A primeira experiência
parlamentarista no Brasil
Entre
1847 e 1889 aplicou-se no Brasil o sistema parlamentar. Pela Constituição então
vigente, de 1824, a
pessoa do imperador era inviolável, sagrada e irresponsável, possuindo o
exercício do Poder Moderador, competindo-lhe
velar sobre a manutenção da independência, equilíbrio e harmonia dos demais
poderes políticos. Tinha,
em razão desse poder, não só a faculdade de nomear e demitir livremente os
ministros de Estado como a de dissolver a Câmara dos Deputados e convocar novas
eleições.
A
prática parlamentarista formou-se, aos poucos, nos embates da Câmara com o
Governo. A primeira demissão coletiva do Ministério teve lugar em 1838, sob a
liderança de Bernardo de Vasconcelos. Em 1843, porém, a praxe da solidariedade
passou a ter lugar. Ao demitir-se Aureliano de Souza, ministro dos Negócios
Estrangeiros, em face de uma censura implícita da Câmara, solidarizou-se e
demitiu-se todo o Gabinete.
Sem
dúvida, muito influiu a argúcia de D. Pedro II para modelar o sistema nascente.

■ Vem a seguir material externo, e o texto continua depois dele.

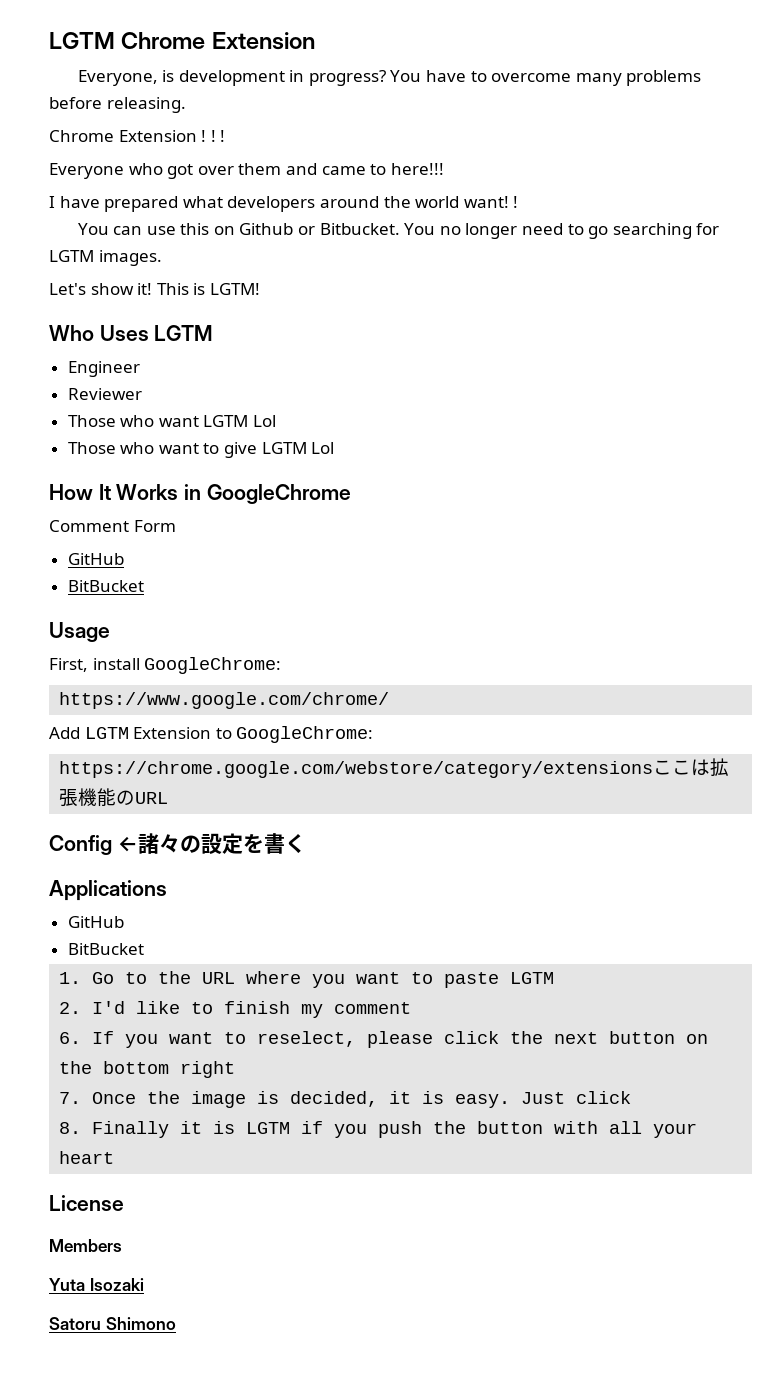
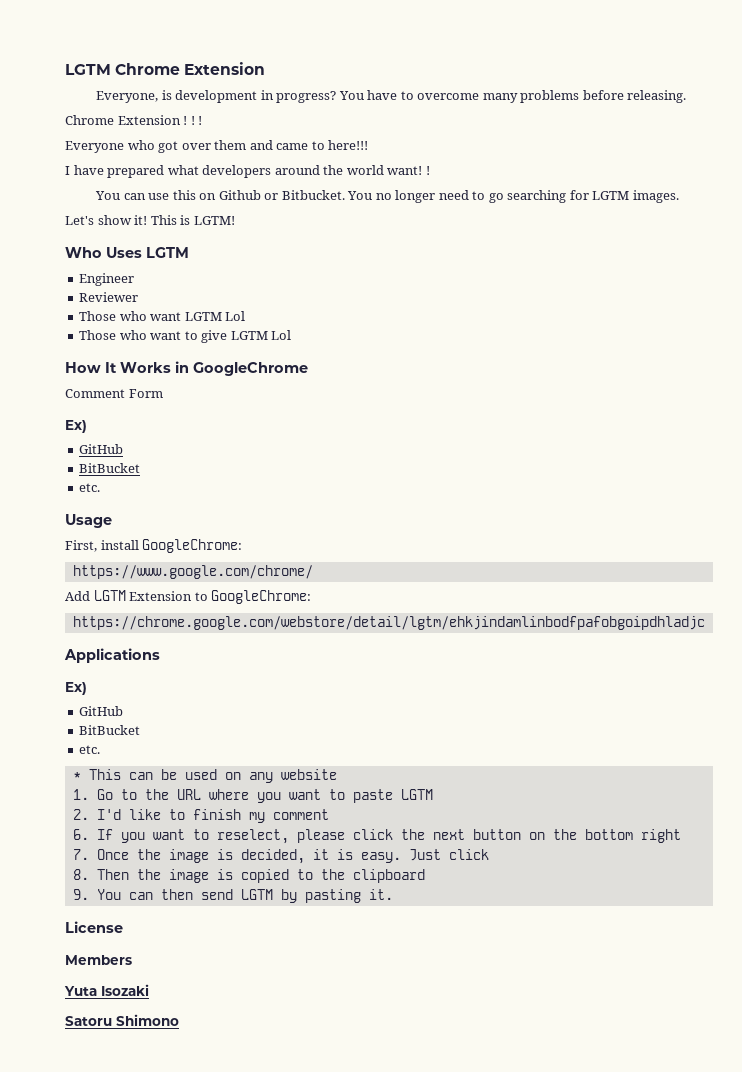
[67,553,124,565] [67,580,144,592] // GitHub // BitBucket -> [65,420,87,433] [79,444,124,454] [79,463,141,473] [79,483,101,492] // Ex) // GitHub // BitBucket // etc.
[59,758,730,778] [59,788,169,807] [49,833,306,855] https://chrome.google.com/webstore/category/extensionsここは拡張機能のURL // Config ←諸々の設定を書く -> [72,616,705,630] https://chrome.google.com/webstore/detail/lgtm/ehkjindamlinbodfpafobgoipdhladjc
[67,916,124,928] [67,943,144,955] // GitHub // BitBucket -> [65,682,87,695] [79,706,124,716] [79,725,141,735] [79,745,101,754] [72,769,337,783] // Ex) // GitHub // BitBucket // etc. // * This can be used on any website
[92,1121,698,1138] [59,1151,115,1164] Finally it is LGTM if you push the button with all your heart -> [96,869,425,883] [72,889,393,903] Then the image is copied to the clipboard // 9. You can then send LGTM by pasting it.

Convencido de que o Ministério deveria ter a confiança da Câmara, encarregou o senador
Honório Hermeto Carneiro Leão de organizar um novo gabinete. Estava, assim,
praticamente criado o cargo de Presidente do Conselho de Ministros. Pouco depois,
por decreto de 20 de julho de 1847, criava D. Pedro II legalmente o cargo,
consagrando-se, assim, ostensivamente, o Governo de Gabinete no Brasil.
Apesar
de ter D. Pedro II aceitado as restrições de formar o Ministério, o imperador
nunca abdicou de suas prerrogativas asseguradas pela Constituição, substituindo
muitas vezes os ministros sem o beneplácito do Parlamento. Por isso, é comum
ouvir-se dizer que, no Brasil, o imperador não só imperava como governava e
administrava. O imperador, como delegado privativo do Poder Moderador,
desempenhava um papel político extraordinariamente importante.
Mesmo na esfera
administrativa, o próprio Conselho de Estado nada resolvia sem que o governo
lhe aprovasse os pareceres ou lhe resolvesse os problemas. D. Pedro II jamais
deixou, ao mesmo tempo, por isso mesmo, de reinar e governar. E não só
governava através de seus ministros responsáveis, como por si mesmo.
Dos
35 Ministérios formados durante o seu reinado, oito caíram por voto de censura
ou moção de desconfiança, explícita ou implícita, e cinco por demissão
espontânea, em face da atitude da Câmara. Os restantes, porém, caíram por meras
desinteligências com o imperador, que não deixava de imiscuir-se na
administração.
Em
contraposição, porém, D. Pedro II decretou a dissolução da Câmara 11 vezes. Em
obediência aos reclamos da opinião pública, por exemplo, prestigiou muitas
vezes Gabinetes como os do Visconde do Rio-Branco e de José Antônio Saraiva,
responsáveis por leis de grande repercussão nacional. O primeiro, pela Lei do
Ventre Livre, de 1871, e o segundo, pela Lei Saraiva-Cotegipe, de 1881,
implantando também importante reforma eleitoral no Império.
Contudo,
com Pedro II no exercício do Poder Moderador, não podemos deixar de reconhecer
ter sido o Império, sob o parlamentarismo, a idade de ouro nacional, como o chamou Heitor Moniz, um dos
nossos mais credenciados jurisconsultos.
A
vida do sistema parlamentar brasileiro foi fruto exclusivo da ação pessoal de
D. Pedro II, graças a quem, exclusivamente, pode funcionar. Não devemos nos
esquecer, porém, que o Governo parlamentar monárquico viveu uma era de intensa
agitação política, partilhada pelas lutas regenciais, da abolição do tráfico e
da libertação dos escravos, pelas questões platinas e pelos problemas da Guerra
do Paraguai. E, apesar de tudo, não sofreu solução de continuidade a luta,
nessa época, contra a irresponsabilidade do poder pessoal, que jamais
esmoreceu.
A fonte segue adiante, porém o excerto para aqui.